Magically, We Move on.  And, well, this message is partially encrypted so only a few know how to follow my ratings for this Super Sunday Musing Mission, welcome April 7th.

Wiping our Nose, from?  Allergies.  Right.  

Allergies onset by Whipped Cream.  And Hot Cocoa.  And tears.  Lots of biter winter tears.

The crying (belly-aching) ensued on or about’s January 5th and, stopped yesterday.  Yesterday, all my trouble’s seemed so far away and it almost felt like Spring.  I noticed my post nasal dripping had begun to slow down.  And my balance and pain and heart rate is wee better.

Now if we can eliminate the belly pain and the tinnitus, we will be just fine.  A bayer aspirin a day helped.  NSAID.  Said What? N- Said What?

Vagus Nerve #10.  Something is wonky with my brain……:)  Duh.

 

toliet-paper

Girl, Blow your knows.  Nose, I mean.  Stop crying over what has been discontinued and start wiping the floor with your #badass-ness.  Did someone say New York City?  New York City.  Grab some TP.  The PTSD will settle over time.  But, it still is a bitch and I could have a bite.  SWEAT TIL YA BLEED

Ok, so nothing Ms. King said above may have made sense to most but the moral of the story is, I have been crying over my divorce and hurt my body emotionally but the healing needs to come so, we are moving on to say, I want so much to go on and on about what happened and why, but it matters no more and if I keep picking at the wound, thinking I will never survive without “him”, then I limit my next chapter.

Therefore, if you want to know the real story you will have to buy my autobiography and by the time I write it, I will be somewhere doing massage in New York.  The book will cost $29.99 with partial proceeds benefiting addiction recovery.  (how is that for specific intentions? 9O)

I want to write more in order to heal.  But my hands are in the practice daily since this is how we pay the bills and make that massage table all cozy for you, blog time is limited.  I am in school.  I have two cats.  I am trying to heal my relationship with my adult children. (Their mom is a Scorpio and Rising.) 🙂  However in the meantime, here you go.
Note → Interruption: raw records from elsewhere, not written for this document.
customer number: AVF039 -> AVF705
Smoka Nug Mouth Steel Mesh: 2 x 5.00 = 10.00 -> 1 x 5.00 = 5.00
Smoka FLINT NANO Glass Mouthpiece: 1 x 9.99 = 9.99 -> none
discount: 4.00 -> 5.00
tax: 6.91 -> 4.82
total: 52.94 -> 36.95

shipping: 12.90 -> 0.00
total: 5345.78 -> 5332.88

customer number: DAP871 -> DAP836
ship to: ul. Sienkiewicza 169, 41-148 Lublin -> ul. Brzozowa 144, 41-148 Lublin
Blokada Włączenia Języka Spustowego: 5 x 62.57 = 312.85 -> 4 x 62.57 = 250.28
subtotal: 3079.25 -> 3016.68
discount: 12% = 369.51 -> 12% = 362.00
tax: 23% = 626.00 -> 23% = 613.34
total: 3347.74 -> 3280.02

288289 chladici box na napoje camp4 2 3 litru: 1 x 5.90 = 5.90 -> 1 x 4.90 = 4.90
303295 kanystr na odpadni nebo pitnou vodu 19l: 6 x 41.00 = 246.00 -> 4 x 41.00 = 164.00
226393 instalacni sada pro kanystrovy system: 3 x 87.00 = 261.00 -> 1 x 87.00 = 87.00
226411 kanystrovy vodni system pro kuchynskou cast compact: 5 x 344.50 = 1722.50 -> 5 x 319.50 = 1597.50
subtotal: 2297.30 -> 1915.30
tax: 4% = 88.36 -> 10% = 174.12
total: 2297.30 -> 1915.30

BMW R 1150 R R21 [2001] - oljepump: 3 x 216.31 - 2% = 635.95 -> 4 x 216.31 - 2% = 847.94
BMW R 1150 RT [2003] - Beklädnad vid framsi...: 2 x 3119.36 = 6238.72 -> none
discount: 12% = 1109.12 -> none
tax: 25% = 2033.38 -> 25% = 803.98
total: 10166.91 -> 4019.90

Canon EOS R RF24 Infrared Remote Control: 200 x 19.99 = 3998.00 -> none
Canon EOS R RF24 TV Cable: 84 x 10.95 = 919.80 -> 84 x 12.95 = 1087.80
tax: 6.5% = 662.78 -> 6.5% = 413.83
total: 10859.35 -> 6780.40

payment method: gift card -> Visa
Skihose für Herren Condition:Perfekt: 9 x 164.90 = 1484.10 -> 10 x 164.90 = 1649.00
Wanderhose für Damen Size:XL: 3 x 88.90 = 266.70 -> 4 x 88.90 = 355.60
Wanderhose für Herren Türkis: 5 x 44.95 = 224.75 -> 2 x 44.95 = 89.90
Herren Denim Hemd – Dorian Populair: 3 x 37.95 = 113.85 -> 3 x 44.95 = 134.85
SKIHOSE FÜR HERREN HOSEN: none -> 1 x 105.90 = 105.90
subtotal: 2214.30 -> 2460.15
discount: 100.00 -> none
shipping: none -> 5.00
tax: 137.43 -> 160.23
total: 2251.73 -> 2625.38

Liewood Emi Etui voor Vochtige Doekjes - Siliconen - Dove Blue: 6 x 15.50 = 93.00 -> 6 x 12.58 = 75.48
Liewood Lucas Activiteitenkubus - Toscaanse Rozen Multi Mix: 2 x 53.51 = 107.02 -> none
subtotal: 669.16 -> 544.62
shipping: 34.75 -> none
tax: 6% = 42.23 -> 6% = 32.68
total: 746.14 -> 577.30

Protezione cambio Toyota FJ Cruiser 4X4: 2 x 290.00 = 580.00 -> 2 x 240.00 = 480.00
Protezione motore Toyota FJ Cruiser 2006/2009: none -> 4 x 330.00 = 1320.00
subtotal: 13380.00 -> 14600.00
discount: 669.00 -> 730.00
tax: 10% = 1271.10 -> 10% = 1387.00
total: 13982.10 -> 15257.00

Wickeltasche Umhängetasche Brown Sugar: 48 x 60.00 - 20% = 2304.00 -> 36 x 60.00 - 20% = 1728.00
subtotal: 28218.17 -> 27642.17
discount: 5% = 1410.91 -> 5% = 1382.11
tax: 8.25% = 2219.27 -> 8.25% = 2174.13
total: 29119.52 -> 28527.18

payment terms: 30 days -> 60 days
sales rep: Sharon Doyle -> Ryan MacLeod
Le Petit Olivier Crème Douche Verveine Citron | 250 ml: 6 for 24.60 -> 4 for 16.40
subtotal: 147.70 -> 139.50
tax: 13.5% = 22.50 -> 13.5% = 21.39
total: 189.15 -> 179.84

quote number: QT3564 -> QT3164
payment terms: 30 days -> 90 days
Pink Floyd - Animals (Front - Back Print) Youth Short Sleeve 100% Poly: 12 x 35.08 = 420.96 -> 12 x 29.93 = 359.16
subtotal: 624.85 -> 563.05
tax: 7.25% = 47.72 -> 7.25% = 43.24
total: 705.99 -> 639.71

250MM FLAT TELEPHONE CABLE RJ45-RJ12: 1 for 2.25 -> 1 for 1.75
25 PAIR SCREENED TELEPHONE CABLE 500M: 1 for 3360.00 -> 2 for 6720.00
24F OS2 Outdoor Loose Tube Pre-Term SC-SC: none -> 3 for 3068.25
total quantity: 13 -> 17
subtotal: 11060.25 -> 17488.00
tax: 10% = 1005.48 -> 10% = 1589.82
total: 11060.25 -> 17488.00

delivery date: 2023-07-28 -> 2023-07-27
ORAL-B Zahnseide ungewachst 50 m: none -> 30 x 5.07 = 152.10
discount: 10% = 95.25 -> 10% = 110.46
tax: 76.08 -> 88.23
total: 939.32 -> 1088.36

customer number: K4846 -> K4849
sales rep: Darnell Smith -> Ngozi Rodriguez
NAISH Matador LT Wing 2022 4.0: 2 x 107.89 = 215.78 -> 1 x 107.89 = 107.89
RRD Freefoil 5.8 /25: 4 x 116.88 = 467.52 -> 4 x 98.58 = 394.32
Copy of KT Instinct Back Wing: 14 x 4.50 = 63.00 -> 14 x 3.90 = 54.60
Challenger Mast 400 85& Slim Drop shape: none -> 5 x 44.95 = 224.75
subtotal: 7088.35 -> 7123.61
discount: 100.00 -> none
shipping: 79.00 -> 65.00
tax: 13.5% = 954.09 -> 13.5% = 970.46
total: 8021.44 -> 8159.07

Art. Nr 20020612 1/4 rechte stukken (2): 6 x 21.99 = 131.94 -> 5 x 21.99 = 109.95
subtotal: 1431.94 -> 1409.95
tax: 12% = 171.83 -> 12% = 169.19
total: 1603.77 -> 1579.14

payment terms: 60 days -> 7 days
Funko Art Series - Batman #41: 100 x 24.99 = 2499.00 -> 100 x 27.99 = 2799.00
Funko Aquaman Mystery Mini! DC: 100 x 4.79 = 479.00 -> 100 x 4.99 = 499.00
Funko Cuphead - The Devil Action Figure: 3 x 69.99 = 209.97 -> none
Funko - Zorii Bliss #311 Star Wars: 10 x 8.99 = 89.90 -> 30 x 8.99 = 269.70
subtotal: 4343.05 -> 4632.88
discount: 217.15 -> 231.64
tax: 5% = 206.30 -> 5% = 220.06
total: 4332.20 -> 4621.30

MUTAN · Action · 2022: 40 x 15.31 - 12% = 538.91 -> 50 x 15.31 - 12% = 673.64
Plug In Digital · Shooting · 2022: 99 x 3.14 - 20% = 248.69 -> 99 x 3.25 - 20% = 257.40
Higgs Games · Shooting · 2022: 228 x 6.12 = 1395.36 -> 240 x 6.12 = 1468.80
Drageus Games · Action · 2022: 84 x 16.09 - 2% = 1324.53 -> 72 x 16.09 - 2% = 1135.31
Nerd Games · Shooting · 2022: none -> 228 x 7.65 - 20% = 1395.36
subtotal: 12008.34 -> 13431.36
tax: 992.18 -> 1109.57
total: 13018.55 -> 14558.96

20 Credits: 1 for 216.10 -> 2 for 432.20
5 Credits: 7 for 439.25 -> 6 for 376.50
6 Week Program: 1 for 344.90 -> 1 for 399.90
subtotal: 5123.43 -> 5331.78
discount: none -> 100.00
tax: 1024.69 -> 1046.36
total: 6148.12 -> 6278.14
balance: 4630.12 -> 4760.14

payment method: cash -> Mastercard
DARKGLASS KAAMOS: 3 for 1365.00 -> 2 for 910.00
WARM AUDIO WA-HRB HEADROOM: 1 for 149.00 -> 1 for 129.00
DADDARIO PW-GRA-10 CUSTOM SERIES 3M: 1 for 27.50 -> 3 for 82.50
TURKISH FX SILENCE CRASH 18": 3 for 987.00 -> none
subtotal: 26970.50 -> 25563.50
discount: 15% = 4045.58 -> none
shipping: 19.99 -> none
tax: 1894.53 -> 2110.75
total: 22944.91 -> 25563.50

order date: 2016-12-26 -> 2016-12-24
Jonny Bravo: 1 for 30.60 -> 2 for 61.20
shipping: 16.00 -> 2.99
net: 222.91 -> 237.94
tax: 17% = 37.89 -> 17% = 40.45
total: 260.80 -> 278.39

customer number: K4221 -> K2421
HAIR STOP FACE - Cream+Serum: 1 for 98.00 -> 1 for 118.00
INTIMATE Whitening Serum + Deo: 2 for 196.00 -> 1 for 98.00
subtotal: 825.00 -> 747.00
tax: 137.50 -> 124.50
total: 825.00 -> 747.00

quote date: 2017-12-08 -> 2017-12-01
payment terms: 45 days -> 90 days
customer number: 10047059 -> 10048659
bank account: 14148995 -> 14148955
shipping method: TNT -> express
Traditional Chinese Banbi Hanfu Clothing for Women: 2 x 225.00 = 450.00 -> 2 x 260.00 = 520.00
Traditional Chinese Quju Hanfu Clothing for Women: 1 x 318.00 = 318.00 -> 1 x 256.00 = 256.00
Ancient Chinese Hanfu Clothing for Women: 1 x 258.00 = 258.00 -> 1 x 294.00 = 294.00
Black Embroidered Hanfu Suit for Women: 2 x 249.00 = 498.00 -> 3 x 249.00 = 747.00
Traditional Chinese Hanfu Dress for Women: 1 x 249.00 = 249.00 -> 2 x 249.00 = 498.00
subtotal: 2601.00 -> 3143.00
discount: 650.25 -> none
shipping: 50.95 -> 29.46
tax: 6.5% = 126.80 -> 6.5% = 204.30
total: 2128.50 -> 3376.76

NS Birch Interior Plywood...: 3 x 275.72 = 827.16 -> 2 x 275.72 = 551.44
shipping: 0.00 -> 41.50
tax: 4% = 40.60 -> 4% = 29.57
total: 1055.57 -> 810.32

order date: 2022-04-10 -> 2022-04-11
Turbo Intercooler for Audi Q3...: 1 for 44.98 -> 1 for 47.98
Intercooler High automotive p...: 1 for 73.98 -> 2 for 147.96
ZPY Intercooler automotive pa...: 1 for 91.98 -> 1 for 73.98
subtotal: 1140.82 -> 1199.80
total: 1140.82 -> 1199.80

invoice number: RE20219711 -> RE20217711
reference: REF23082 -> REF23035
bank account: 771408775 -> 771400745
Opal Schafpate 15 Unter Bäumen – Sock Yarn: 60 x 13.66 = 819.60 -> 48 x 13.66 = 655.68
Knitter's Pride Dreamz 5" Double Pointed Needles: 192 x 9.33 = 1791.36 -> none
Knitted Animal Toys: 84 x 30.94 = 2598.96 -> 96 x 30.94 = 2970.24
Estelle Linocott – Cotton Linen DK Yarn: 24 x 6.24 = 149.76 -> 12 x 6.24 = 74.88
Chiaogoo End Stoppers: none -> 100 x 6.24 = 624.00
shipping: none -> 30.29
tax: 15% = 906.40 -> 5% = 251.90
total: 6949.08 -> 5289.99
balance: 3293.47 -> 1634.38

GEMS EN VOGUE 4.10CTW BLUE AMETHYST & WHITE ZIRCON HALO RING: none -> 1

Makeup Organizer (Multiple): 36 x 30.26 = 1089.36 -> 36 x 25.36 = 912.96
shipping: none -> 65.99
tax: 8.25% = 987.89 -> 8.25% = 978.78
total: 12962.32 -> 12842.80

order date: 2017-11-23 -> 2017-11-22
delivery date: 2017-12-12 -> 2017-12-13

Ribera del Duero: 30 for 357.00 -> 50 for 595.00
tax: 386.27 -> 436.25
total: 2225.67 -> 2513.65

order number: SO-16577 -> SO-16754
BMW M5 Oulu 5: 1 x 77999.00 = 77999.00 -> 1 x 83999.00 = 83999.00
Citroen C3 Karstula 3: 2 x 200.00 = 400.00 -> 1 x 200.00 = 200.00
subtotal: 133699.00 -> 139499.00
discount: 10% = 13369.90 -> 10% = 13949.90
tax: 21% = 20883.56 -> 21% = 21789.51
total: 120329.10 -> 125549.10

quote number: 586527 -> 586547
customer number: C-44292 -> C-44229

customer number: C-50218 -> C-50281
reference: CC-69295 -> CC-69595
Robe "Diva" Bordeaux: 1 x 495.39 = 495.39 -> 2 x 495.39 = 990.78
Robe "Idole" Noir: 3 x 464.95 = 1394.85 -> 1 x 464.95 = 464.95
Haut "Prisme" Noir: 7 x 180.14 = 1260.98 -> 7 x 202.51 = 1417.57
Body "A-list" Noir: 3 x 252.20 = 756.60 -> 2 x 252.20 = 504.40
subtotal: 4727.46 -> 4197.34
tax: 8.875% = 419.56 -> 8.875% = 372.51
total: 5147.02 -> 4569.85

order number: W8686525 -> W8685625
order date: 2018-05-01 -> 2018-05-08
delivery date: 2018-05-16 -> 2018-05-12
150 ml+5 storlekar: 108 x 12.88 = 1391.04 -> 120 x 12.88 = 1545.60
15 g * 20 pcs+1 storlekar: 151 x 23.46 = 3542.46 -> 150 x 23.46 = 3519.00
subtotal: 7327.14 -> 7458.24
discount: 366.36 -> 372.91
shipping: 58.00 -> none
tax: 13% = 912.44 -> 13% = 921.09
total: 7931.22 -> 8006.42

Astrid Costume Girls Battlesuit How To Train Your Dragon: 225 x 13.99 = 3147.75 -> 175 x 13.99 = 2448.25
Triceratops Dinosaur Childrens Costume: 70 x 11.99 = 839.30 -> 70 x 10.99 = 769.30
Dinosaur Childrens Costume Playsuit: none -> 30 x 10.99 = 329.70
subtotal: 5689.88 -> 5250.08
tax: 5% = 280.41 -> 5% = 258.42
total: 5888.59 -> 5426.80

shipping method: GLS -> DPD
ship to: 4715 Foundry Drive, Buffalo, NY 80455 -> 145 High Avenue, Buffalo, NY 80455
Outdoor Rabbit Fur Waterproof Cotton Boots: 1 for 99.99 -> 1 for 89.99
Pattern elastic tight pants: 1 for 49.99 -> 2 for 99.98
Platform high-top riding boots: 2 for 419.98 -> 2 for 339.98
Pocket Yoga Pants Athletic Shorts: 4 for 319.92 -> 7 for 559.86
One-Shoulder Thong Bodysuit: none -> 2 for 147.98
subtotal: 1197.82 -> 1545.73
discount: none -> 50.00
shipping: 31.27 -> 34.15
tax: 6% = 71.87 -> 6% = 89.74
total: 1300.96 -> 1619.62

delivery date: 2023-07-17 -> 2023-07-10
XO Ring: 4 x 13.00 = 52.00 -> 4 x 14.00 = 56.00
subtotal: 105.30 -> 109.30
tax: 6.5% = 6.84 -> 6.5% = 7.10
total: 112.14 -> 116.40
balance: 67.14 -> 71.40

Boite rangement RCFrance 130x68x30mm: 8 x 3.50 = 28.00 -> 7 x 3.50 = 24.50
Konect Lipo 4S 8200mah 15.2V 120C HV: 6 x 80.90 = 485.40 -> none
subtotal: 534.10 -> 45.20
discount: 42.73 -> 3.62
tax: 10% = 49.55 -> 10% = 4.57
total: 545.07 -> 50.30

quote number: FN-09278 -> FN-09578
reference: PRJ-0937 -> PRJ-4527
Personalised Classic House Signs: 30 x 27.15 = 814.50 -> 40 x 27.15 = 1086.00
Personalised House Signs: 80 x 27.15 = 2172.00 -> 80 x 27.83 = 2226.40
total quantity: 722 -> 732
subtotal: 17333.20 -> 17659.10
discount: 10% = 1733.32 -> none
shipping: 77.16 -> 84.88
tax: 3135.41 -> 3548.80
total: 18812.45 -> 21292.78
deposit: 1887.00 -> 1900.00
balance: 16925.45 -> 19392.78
The truth is, the first part of 2019, I have been fighting off some serious heart chakra blues ❤︎ my friends.  I am dreadfully happy to say, my life as a holistic practitioner is remarkable.   If you ask me anything about the body, I am gonna tell you.  Or find out.  I will exercise my way to the top or fall off of Yoga Mountain.  Savasana, IS my favorite pose and I do rest in between working and I have been doing more and more yoga to ease my emotional stress.

As the circle in my life begins to change, I will change also and let go.  I have to start over this April and April is about planting where you are bloomed.  And I am bloomed at home, but would like to travel at some point and share my story of life.

My passion is to see people NOT HURT.  And post-divorce thrice, to say I do not hurt in my heart chakra, is to lie.   But I have to see the bigger picture and some big things are about to change for my office and my health.  I am learning as I go.

I will not let in so easily with Love next time, nope.  But I am currently surrounded by fierce friends, families and clients, who know, that what does not kill you makes you stronger.  Dating is a choice and “I” will be more selective with whom, I spend my time out with.  And besides, I am busy.  I am a fierce protector of my practice and will be focused on the healthcare ladder climb.  Raise the Emotional Flag Ya’ll!  You all know I about died in the pain of all this stuff.…….past tense.

Life is full of blessings.  Our country has the finest people in this city, but we still have much work to do if we are going to identify with wellness.  Your markers matter.  And for me to help folks understand that everyone has stuff to deal with and as a therapist, this I know.  I make a good therapist because I live and authentic lifestyle.  It is called IMPERFECT!

Where are you in life? Are you Imperfect?  Are you selective of where you share your energy?  I am.

Do we feel safe and able to make it on our own?  I have to.  Do we know how to share our thoughts and emotions online in order to help understand the wave of how our children now communicate?  ONLINE!

Do we own a gun?  (Yes, a nice one!).  Legally to and I will be re-upping my carrying permit this next year too.  I like to gun range shoot! 🙂   We still have to interact with humans.

Ladies and Gentlemen, for those of you that have stood by me for three years, in tragic circumstances, I thank you.  For those, I have had to distance from, in spite of Love or willingness to want to see you, I thank you.  For my clients who watched me ebb and flow and are now booking out a year to make sure you are here with me as I with you, I super thank you because you help me pay my bills and budget my time and efforts into downsizing my drama and upsizing my goals.

I always had a vision of a half-way mission.  Half-way to stardom, and all the way to successful.  In doing this, many will reap of the harvest.  Plant where you are welcome in 2019,  and I am going to start planting my ass behind this blog in order to make my next chapter better. I can track it and I can review and learn lessons well earned.

Happy Sunday.  Rain is expected.

In all my Love and Hopes and Wishes, in House 11.